Man kann sich nicht herausreden

von Reinhard Göber

7. Oktober 2020. Anklam 1985: Als Student fuhr ich zur Premiere von "Nora" von Henrik Ibsen, Frank Castorf inszenierte, eine seiner besten Inszenierungen bis heute. Eine Initialzündung für mich. Hier in der totalen Provinz, unter schwierigsten materiellen und politischen Arbeitsbedingungen, unter der Aufsicht des dubiosen Intendanten Dr. Wolfgang Bordel (der gerade den Kulturpreis des Landes MV für seine ewige Intendanz bekommen hat), wurde mir klar: Man kann sich nicht herausreden! Grandioses Theater geht unter allen Bedingungen. Auf der Bühne brüllten Nora, die weibliche Dr. Rank und Frau Linde in einer bestimmten existentiellen Situation "Scheiße" und das steigerte sich chorisch und nahm kein Ende; es standen Leute im Publikum auf und brüllten auch "Scheiße". Das war die emotionale Situation für viele Leute in der DDR damals. Castorf hatte das auf den Punkt gebracht.

Gulag in phantastischer Landschaft

Berlin 1987: Ich schreibe gerade noch an meiner Diplomarbeit in der Abteilung Theaterwissenschaft an der Humboldt-Universität: "Der Einfluss von Artaud auf das Gesamtwerk Heiner Müllers" und bekomme eine Einladung zu einem "Vorsprechen" am Landestheater Parchim. Da gab es Schauspiel und Operette. Und in Zukunft sollte es nur Schauspiel geben. Parchim war eine Art Gulag in phantastischer Landschaft. Wie Rudolstadt. Oder Zittau. Aber das waren für junge Leute damals Orte des Ausprobierens, wo Theater noch eine "wesentliche Verkehrsform des Lebens" war, fern der Großstädte und etwas ferner der staatlichen Kontrolle.
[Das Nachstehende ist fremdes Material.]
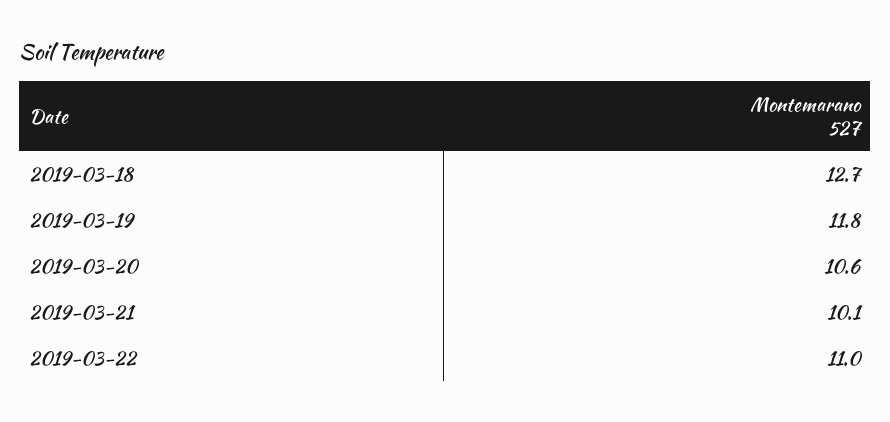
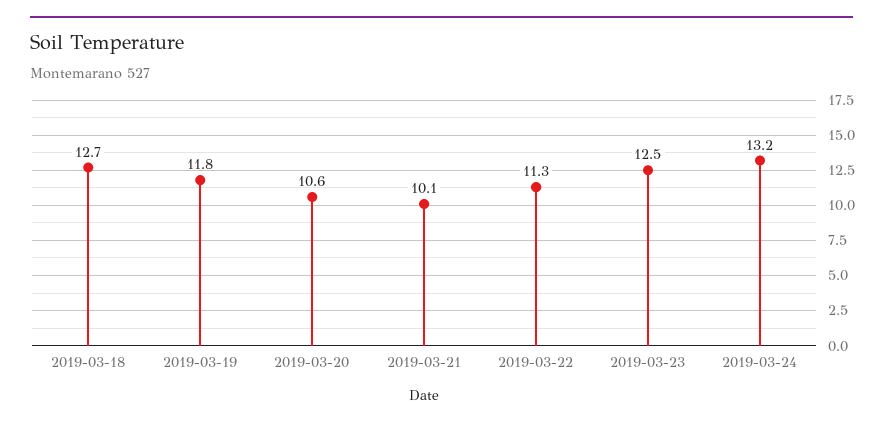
2019-03-22: 11 -> 11.3
2019-03-23: none -> 12.5
2019-03-24: none -> 13.2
In Berlin hatte ich zuvor eine Theatergruppe mit 18 Studenten gegründet, wir probten zunächst zum Entsetzen von Wanderern und Hundebesitzern in den Püttbergen in Berlin-Wilhelmshagen, da wir zunächst keinen Probenraum fanden – "Baal" von Bertolt Brecht. Wir spielten dann quer durch die DDR und an etlichen Berufstheatern. Schließlich wurden wir zum internationalen Theaterfestival "Diskurs" in den Westen eingeladen. Fahren durften wir nicht. "Die außenpolitische Situation der DDR lasse es nicht zu", so die Begründung, die mir ein dubioser Professor der Kulturwissenschaften mündlich überbrachte. Dann löste sich die Gruppe nach zweijähriger Arbeit auf.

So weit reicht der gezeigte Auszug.